Simme

Simmenfälle at steering

The Simme is a 55 km long river in the Bernese Oberland with a catchment area of 594 km ², in Switzerland. With an average discharge of about 21 m³ / s it is the most important tributary of the point at the mouth only slightly larger Kander.

Name

The river name Simme probably goes back to the form Sumina what is a derivative of the Indo-European word water, so si ( drip, trickle, wet) is.

Course

The Simme originates in Seven Springs, a crevice with seven sources on the Rezlialp on the western foot of the Wildstrubel in the Bernese Alps. Still on the Rezlialp takes the Simme from left to Trüebbach on, fed by the Glacier de la Plaine Morte glacier at the ridge between the Simmental and the Rhone Valley.
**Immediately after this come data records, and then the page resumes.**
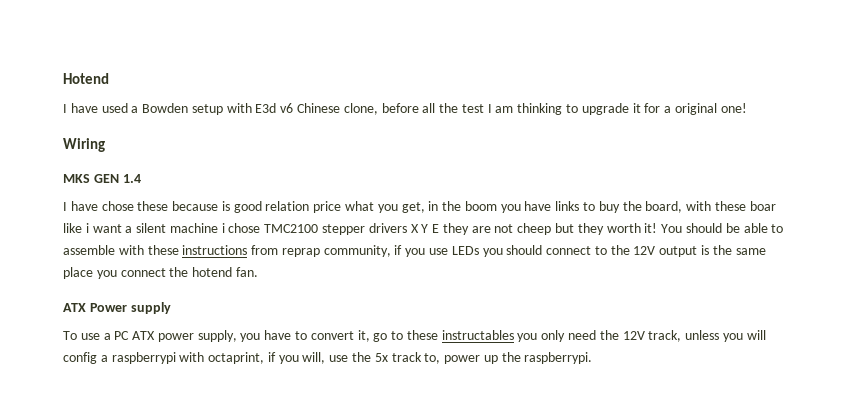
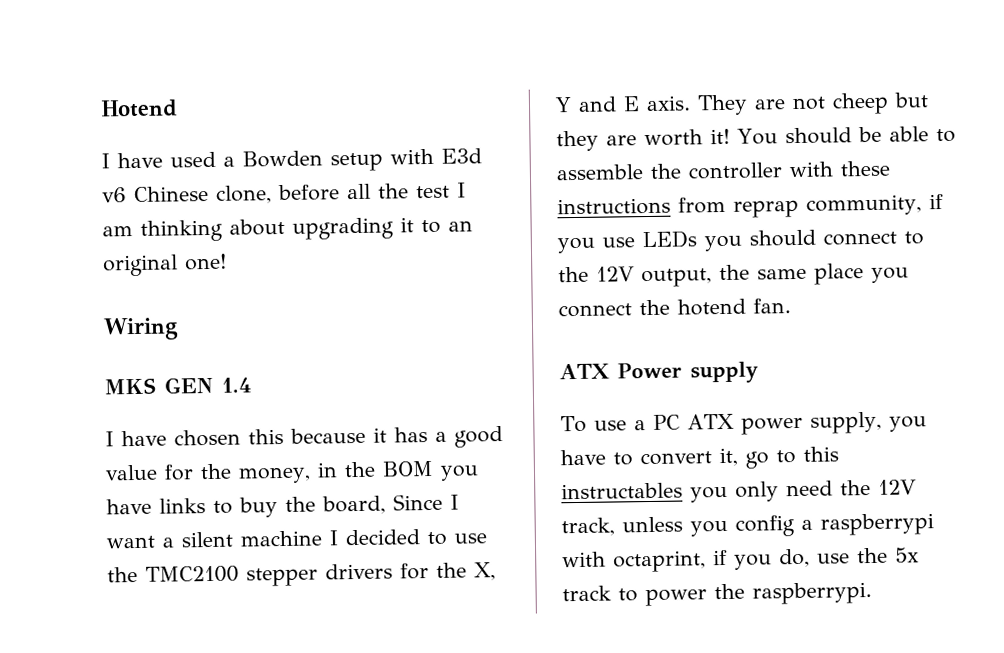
- I have used a Bowden setup with E3d v6 Chinese clone, before all the test I am thinking to upgrade it for a original one!
+ I have used a Bowden setup with E3d v6 Chinese clone, before all the test I am thinking about upgrading it to an original one!
- I have chose these because is good relation price what you get, in the boom you have links to buy the board, with these boar like i want a silent machine i chose TMC2100 stepper drivers X Y E they are not cheep but they worth it!
+ I have chosen this because it has a good value for the money, in the BOM you have links to buy the board, Since I want a silent machine I decided to use the TMC2100 stepper drivers for the X, Y and E axis. They are not cheep but they are worth it!
- You should be able to assemble with these instructions from reprap community, if you use LEDs you should connect to the 12V output is the same place you connect the hotend fan.
+ You should be able to assemble the controller with these instructions from reprap community, if you use LEDs you should connect to the 12V output, the same place you connect the hotend fan.
- To use a PC ATX power supply, you have to convert it, go to these instructables you only need the 12V track, unless you will config a raspberrypi with octaprint, if you will, use the 5x track to, power up the raspberrypi.
+ To use a PC ATX power supply, you have to convert it, go to this instructables you only need the 12V track, unless you config a raspberrypi with octaprint, if you do, use the 5x track to power the raspberrypi.

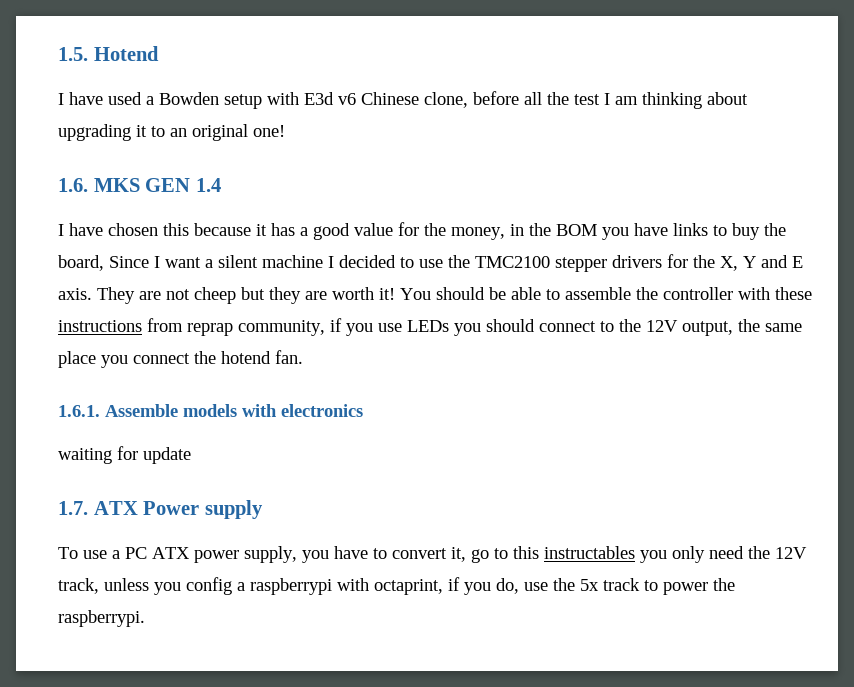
- Hotend
+ 1.5. Hotend
- Wiring
- MKS GEN 1.4
+ 1.6. MKS GEN 1.4
- ATX Power supply
+ 1.6.1. Assemble models with electronics
+ waiting for update
+ 1.7. ATX Power supply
Below the Rezlialp the river forms the Simmenfälle, overcoming cascade a height of about 200 m. South of steering reaches the Simme the flat valley floor and now flows in a north- northwesterly direction usually straightened by the top Simmental. At St. Stephen's, the river turns to the north. In the wide basin of Zweisimmen joins from the west, the Small Simme, an approximately 10 km long creek which has its headwaters in the pass Saanenmöser. Then the two-sided hanging back together again, and with a valley slopes, the Simmental is south of Gstaad achieved. Here the Simme gradually moved toward the east; in the north it is now accompanied by the gantrisch and the Stockhornkette. The villages lie here not in the narrow valley floor but on a sunny terrace on the northern side of the valley. In Latterbach joins from the south, the Diemtigtal. The lower ( eastern ) completion of the low- Simmental is the "Port", a narrow rock breakdown between the Stockhornkette and sneezing. Below Brodhüsi opens the Simme in the Kander, and this flows a few kilometers between Thun and Spiez at Lake Thun.